Marketing and communication is a key part of the company’s growth and plan for the investment, Wittenberg said.
The category is ripe for a turnaround, he insists.
“When you look at the category from 2004 to today, there’s been a 30 percent decline in per capita consumption of canned tuna. Household penetration has gone from 9 out 10 households to 6 out of 10 households,” Wittenberg said. “It has seen popularity drop from being, at one time, being the most popular seafood item in the US by far, to falling into number three position.”
Why 2004? That’s when the Federal Drug Administration (FDA) warned certain at-risk consumers to avoid canned tuna. In turn, doctors and health professionals told their patients — and, Wittenberg stresses, their patients’ young children — to avoid the food.
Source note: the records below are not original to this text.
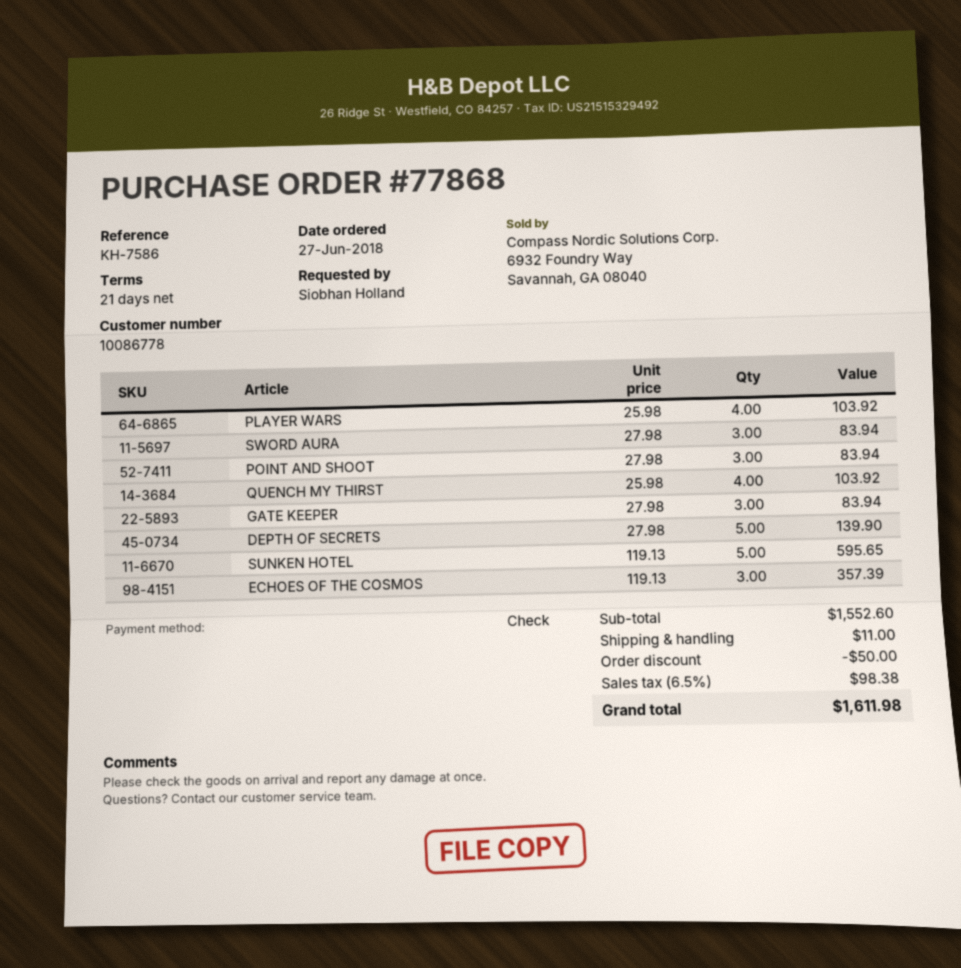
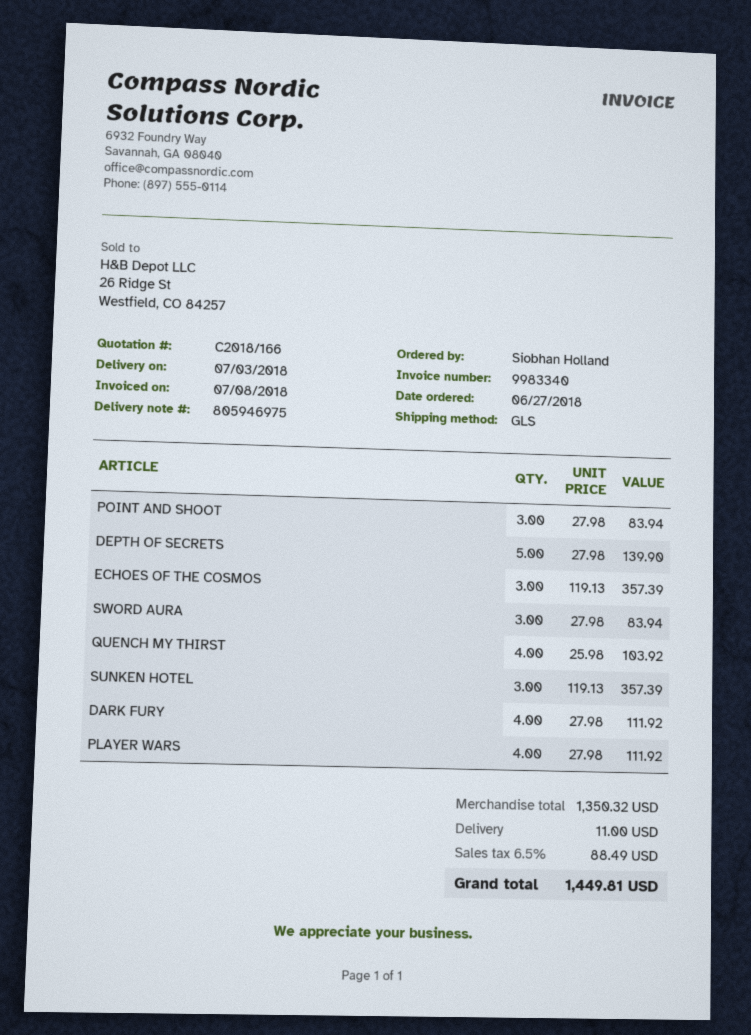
PLAYER WARS: 4 x 25.98 = 103.92 -> 4 x 27.98 = 111.92
GATE KEEPER: 3 x 27.98 = 83.94 -> none
SUNKEN HOTEL: 5 x 119.13 = 595.65 -> 3 x 119.13 = 357.39
DARK FURY: none -> 4 x 27.98 = 111.92
subtotal: 1552.60 -> 1350.32
discount: 50.00 -> none
tax: 6.5% = 98.38 -> 6.5% = 88.49
total: 1611.98 -> 1449.81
The result, Wittenberg said, is a generation that is “one of the driving driving force of the health and wellness movement” — but who nevertheless grew up without this healthy household staple.
While retailers may report that the category is flat, in truth, Wittenberg said that once factoring in today’s population growth, the $4 billion category in the U.S. — $12 billion worldwide — should actually be $750 to $800 million larger. As more older consumers stop shopping, he believes, this gap will only widen.
But Safe Catch hopes to put an end to the mercury-based outmigration.
Along with the testing, Wittenberg said the products taste is also better. Rather then using a method that “optimizes for price” as the big tuna producers do, Wittenberg said Safe Catch uses an artisanal cooking process. The result, he believes, is a better tasting product.
The company also practices more sustainable fishing methods.
“When you eliminate mercury as a concern and you eliminate subpar processing practices as a reason for subpar product and you eliminate the environmental impact through non sustainable fishing,” Wittenberg said. ”You take those things off the table and you now have one of the healthiest food products you can put into your body and its delicious.”